Consequently, Chinese courts only accepted post-filing supplementary data that was proved to be generated before the application date. For instance, in the retrial judgment No. 3961 ZuiGaoFaXingShen (2018), which was issued on December 31 2019 by the Supreme People’s Court, the post-filing supplementary data submitted by the patentee Boehringer Ingelheim Pharma GmbH & CoKG was flatly rejected because “the patentee cannot prove that the supplementary experimental data it submitted during the 1st instance and 2nd instance trials were generated before the priority date.”

However, it is worth of mentioning that the Supreme People’s Court’s position on post-filing supplementary data has appeared to undergo some adjustments as well.
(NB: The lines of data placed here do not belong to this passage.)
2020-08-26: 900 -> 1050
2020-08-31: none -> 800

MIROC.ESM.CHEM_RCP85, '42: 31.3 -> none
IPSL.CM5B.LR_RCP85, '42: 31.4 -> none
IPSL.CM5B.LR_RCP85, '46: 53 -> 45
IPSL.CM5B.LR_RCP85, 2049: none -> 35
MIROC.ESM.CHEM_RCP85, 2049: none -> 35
In the recently issued binding judicial interpretation “Provisions of the Supreme People's Court on Several Issues concerning Application of Law in Trials of Administrative Cases on Patent Granting and Invalidation (I)”, which took effect on September 12 2020, after several rounds of amendments, Article 12, which was drafted to specifically address the post-filing supplementary data issue, was finally free of any forms of pre-conditions and stipulated only that: “where a drug patent applicant submits supplementary experimental data after the application date and claims that the patent application should be deemed as conforming with Article 22.3 (inventiveness) and Article 26.3 (sufficiency of disclosure) of the Patent Law by relying on such data, the data shall be reviewed by the court.” The fact that this article was finally amended to have an ‘open’ form, strongly indicated that the Supreme People’s Court did not think any more that it is appropriate to set forth a cut-off pre-condition for the supplementary data.

In view of China’s booming pharmaceutical industry, many local right holders have already expressed favourable attitudes towards post-filing supplementary data. Bound by the US-China trade deal, China is also obligated to adjust the criteria of assessing post-filing supplementary data. Together, it is reasonable to expect that judgments in favour of acceptance of post-filing supplementary data are on the way.